Hier sind ein paar Aspekte hervorzuheben. Erstens werden Mutter und Tochter aufgefordert, sich selbst eine Aufgabe zu stellen – statt dass die Therapeutin ihnen einen Auftrag gibt. Zweitens ergibt sich die Aufgabe, die Mutter und Tochter formulieren, ganz natürlich aus einer früheren Lösung und aus den Ausnahmen, die sie in der Woche zuvor beobachtet haben. So etwas kommt sehr häufig vor und wird von lösungsfokussiert arbeitenden Therapeuten unterstützt. Doch selbst, wenn sich die Klientinnen eine Aufgabe gestellt hätten, die nicht auf einer früheren Lösung und auf Ausnahmen des Problems beruht hätte, hätte die Therapeutin den Vorschlag der beiden höchstwahrscheinlich gutgeheißen – denn entscheidend ist, dass die Aufgabenstellung vom Klienten kommt.
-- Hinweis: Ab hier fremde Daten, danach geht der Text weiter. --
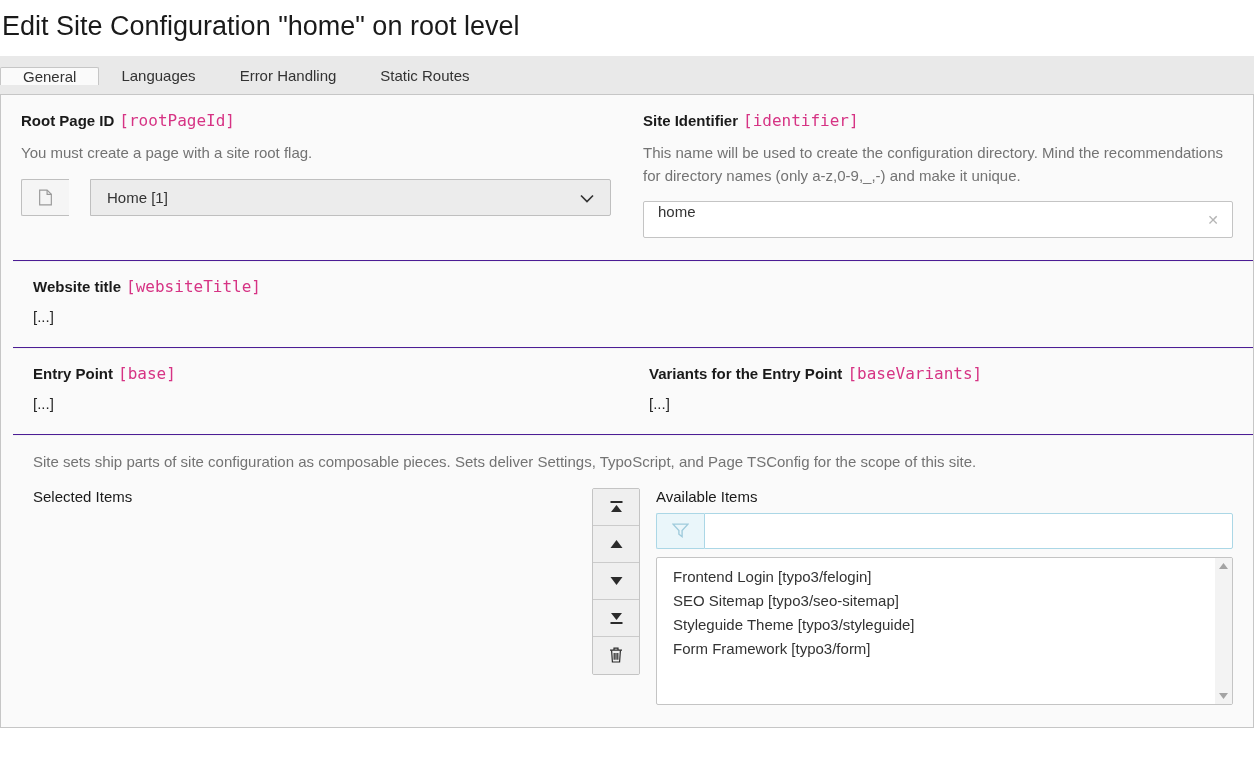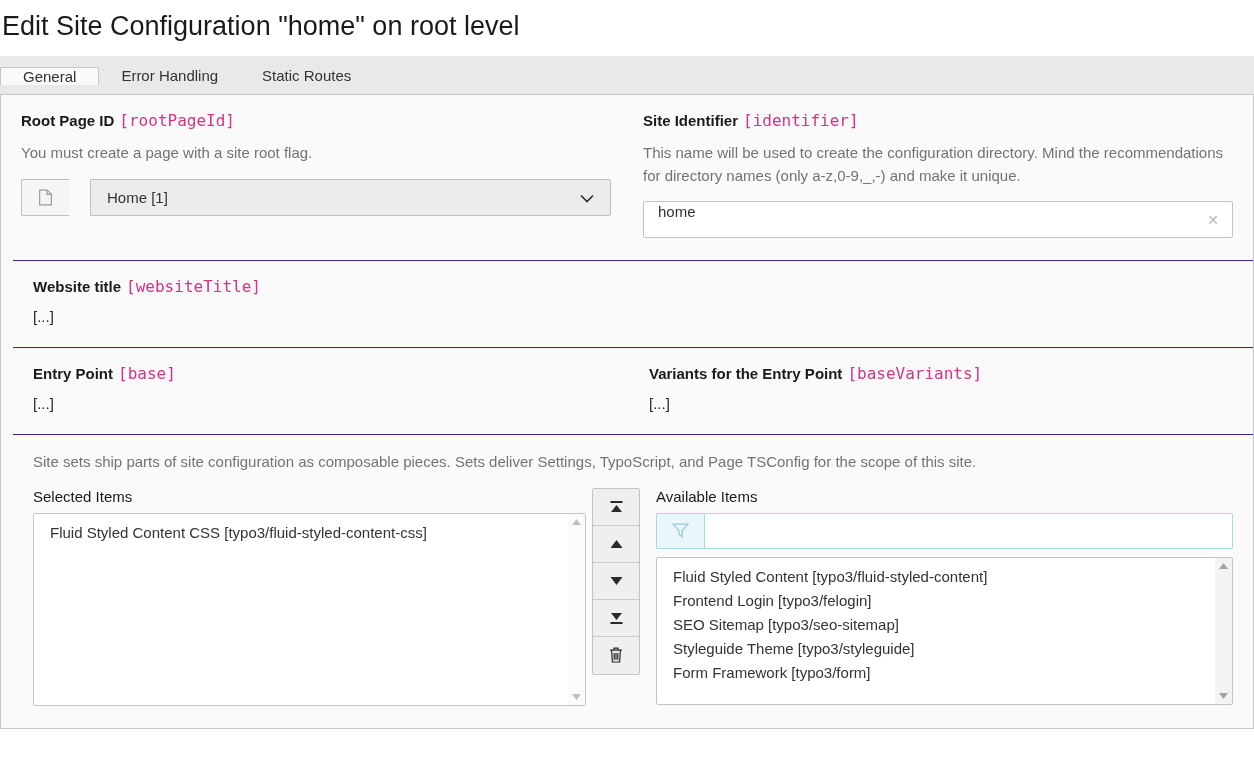"Languages" div.tab { html: none -> <div>Languages</div> }
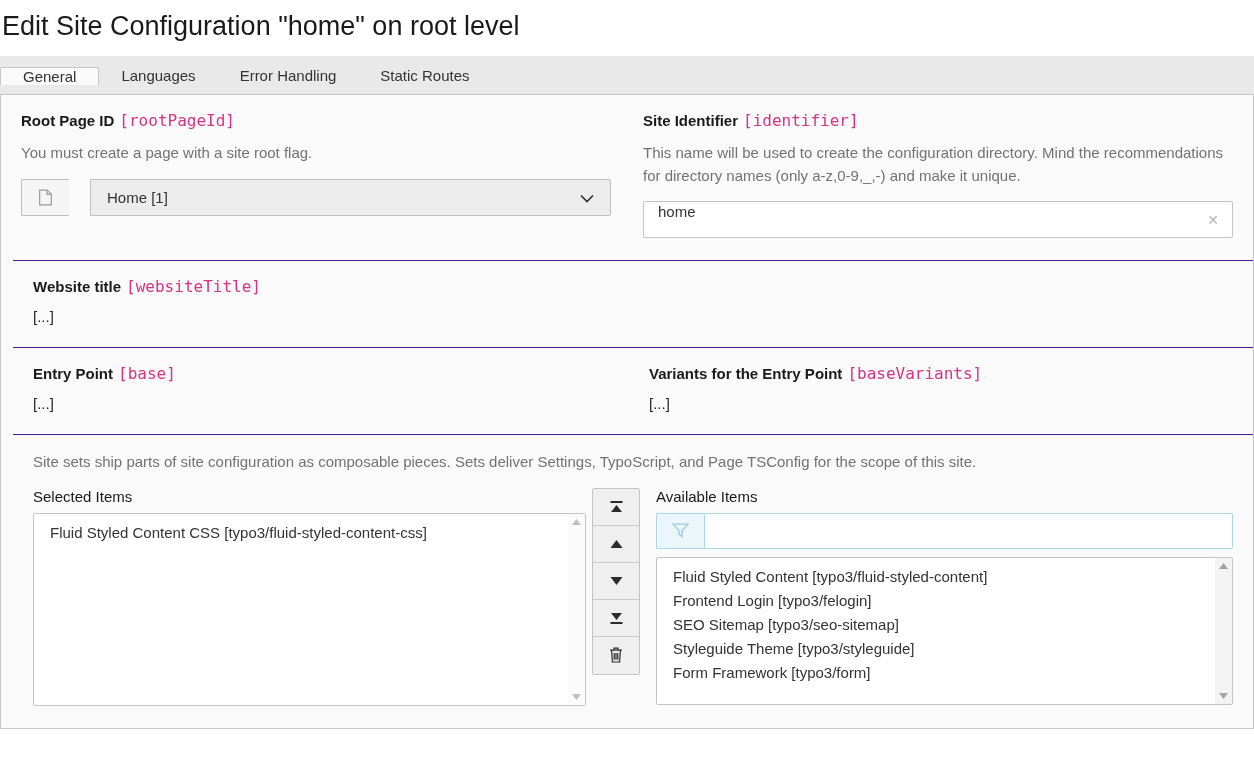"Fluid Styled Content CSS" div.listbox { html: <div> <div>Fluid Styled Content CSS [typo3/fluid-styled-content-css]</div> <div> <svg> <path></path> </svg> <svg> <path></path> </svg> </div> </div> -> none }
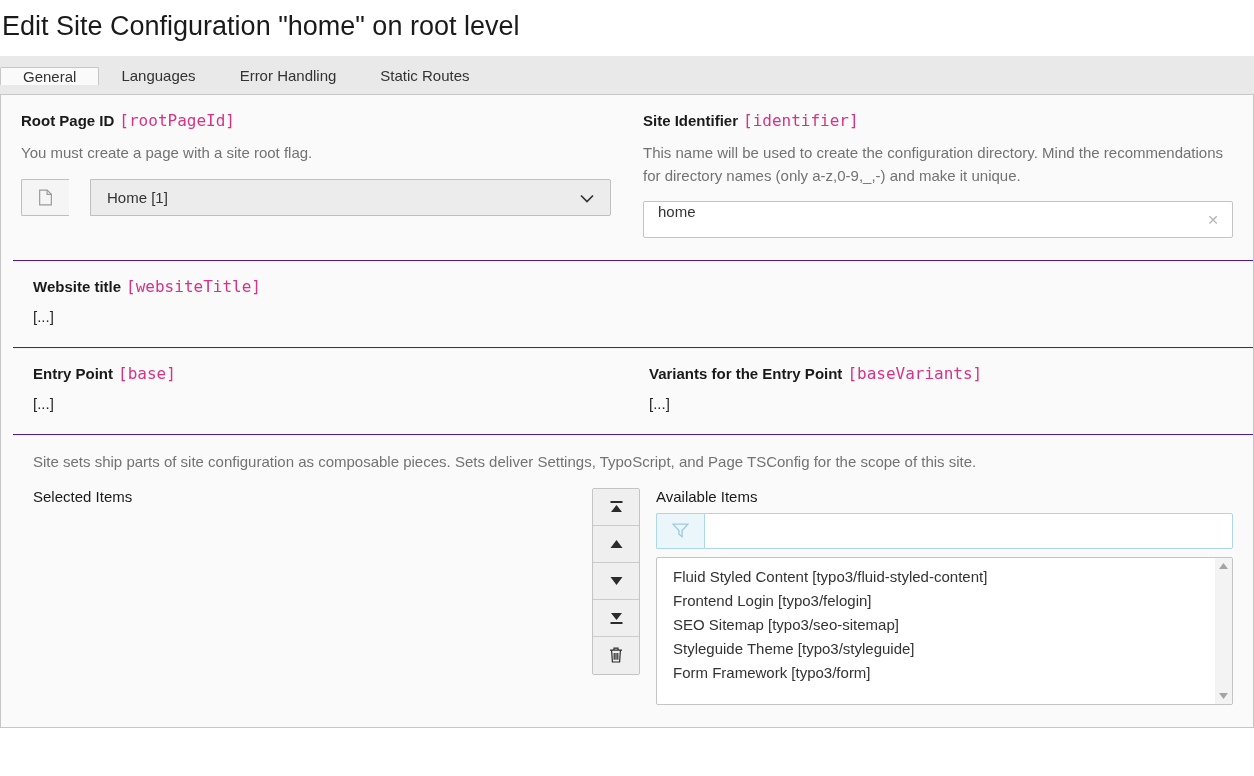"Fluid Styled Content" div.lb-item { html: <div>Fluid Styled Content [typo3/fluid-styled-content]</div> -> none }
»Was ist seit unserem letzten Gespräch besser geworden, auch wenn es nur ein kleines bisschen besser ist?« Ab der zweiten Sitzung und zu Beginn eines jeden Therapiegesprächs erkundigt sich der Therapeut üblicherweise nach dem Fortschritt des Klienten, d. h. danach, was zwischen der letzten und der jetzigen Sitzung besser gewesen ist. Viele Klienten berichten, dass spürbare Besserungen zu beobachten gewesen seien. In solchen Fällen motiviert der Therapeut die Klienten dazu, diese Veränderungen so detailliert wie möglich zu beschreiben. Natürlich berichten manche Klienten auch, dass die Situation unverändert geblieben sei oder sich sogar verschlimmert habe. In solchen Fällen exploriert der Therapeut, wie die Klienten es haben verhindern können, dass die Situation nicht noch schlimmer geworden ist – bzw., wenn eine Verschlimmerung eingetreten ist, erkundigt sich der Therapeut bei den Klienten, wie sie es geschafft haben, dass die Situation nicht noch viel schlimmer geworden sei. Alles, was der Klient unternommen hat, um eine Verschlechterung abzuwenden, wird dann zum zentralen Thema und ist Anlass für Komplimente und Anerkennung und vielleicht auch für ein Experiment: alles so weiterzumachen, wie man es bisher gemacht hat. Meistens wird ausführlich darüber gesprochen, was besser geworden ist, und anschließend bittet der Therapeut die Klienten, ihre Fortschritte auf einer Skala einzustufen (wobei die Skalierung auf eine Lösung zustrebt). Wenn die Klienten sich höher einstufen als in der letzten Sitzung, macht der Therapeut ihnen Komplimente für ihre Fortschritte und hilft ihnen herauszufinden, wie sie die positive Entwicklung aufrechterhalten können.